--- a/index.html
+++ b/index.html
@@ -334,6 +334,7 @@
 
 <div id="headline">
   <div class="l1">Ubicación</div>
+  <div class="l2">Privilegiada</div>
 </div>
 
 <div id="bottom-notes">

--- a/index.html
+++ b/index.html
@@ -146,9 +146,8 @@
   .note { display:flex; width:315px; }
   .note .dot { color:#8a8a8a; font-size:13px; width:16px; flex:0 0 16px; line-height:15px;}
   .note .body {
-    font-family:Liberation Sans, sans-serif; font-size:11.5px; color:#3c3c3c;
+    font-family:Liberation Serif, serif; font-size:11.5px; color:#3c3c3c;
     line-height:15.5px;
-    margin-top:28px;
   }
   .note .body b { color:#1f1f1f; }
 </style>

===============

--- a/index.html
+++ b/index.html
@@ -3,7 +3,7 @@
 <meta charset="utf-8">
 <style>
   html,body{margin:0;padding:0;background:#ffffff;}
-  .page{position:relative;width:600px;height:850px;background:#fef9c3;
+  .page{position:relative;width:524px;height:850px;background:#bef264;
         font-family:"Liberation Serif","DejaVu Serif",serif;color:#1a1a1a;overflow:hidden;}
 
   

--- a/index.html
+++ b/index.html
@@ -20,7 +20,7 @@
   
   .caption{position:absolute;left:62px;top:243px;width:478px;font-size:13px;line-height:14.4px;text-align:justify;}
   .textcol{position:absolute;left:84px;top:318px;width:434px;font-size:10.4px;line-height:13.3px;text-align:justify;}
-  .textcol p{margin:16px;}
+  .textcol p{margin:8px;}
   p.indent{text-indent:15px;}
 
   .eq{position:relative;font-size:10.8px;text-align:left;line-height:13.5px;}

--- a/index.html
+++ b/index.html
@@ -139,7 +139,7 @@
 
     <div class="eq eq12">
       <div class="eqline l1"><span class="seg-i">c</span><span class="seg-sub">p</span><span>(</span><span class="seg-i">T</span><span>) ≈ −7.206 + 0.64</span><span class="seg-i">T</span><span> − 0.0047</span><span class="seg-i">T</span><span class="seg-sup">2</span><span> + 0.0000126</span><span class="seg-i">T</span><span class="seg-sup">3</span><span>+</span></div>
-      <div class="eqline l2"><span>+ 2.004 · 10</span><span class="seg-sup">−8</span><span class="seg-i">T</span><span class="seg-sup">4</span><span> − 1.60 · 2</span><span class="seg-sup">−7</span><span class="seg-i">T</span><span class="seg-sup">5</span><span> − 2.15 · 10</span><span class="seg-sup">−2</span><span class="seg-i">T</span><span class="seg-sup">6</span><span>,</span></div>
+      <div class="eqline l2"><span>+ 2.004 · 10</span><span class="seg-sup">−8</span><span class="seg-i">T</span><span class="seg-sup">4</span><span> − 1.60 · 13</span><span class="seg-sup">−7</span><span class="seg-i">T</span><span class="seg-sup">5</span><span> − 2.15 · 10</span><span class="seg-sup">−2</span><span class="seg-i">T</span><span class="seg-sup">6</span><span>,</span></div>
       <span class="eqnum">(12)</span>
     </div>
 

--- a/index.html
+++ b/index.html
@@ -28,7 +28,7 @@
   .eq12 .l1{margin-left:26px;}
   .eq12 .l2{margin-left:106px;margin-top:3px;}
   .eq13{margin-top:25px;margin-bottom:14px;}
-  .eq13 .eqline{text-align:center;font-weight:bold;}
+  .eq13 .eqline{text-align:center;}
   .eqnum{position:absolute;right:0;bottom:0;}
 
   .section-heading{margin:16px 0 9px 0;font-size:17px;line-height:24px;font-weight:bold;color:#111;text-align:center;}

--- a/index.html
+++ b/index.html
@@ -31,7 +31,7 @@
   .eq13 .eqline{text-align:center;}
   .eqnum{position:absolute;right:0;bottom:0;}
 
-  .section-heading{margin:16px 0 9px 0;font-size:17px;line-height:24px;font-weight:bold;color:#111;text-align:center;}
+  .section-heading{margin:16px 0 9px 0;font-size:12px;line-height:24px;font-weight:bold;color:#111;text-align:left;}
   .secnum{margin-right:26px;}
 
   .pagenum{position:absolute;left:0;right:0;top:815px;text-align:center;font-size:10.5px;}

===============

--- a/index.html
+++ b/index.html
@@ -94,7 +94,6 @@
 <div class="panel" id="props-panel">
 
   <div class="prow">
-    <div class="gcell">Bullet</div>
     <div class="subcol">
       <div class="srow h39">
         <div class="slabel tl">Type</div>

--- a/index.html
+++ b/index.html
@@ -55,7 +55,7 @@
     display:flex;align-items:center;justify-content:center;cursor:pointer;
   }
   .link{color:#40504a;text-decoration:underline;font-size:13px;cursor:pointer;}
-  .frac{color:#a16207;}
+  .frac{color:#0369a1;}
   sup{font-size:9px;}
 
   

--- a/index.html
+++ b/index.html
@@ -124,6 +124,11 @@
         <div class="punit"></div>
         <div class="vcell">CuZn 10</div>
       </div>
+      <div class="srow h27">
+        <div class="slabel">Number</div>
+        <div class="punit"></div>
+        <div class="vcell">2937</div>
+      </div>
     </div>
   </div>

===============

How many lines in the listing contain the word "weight"? Answer with the count and nothing else.

4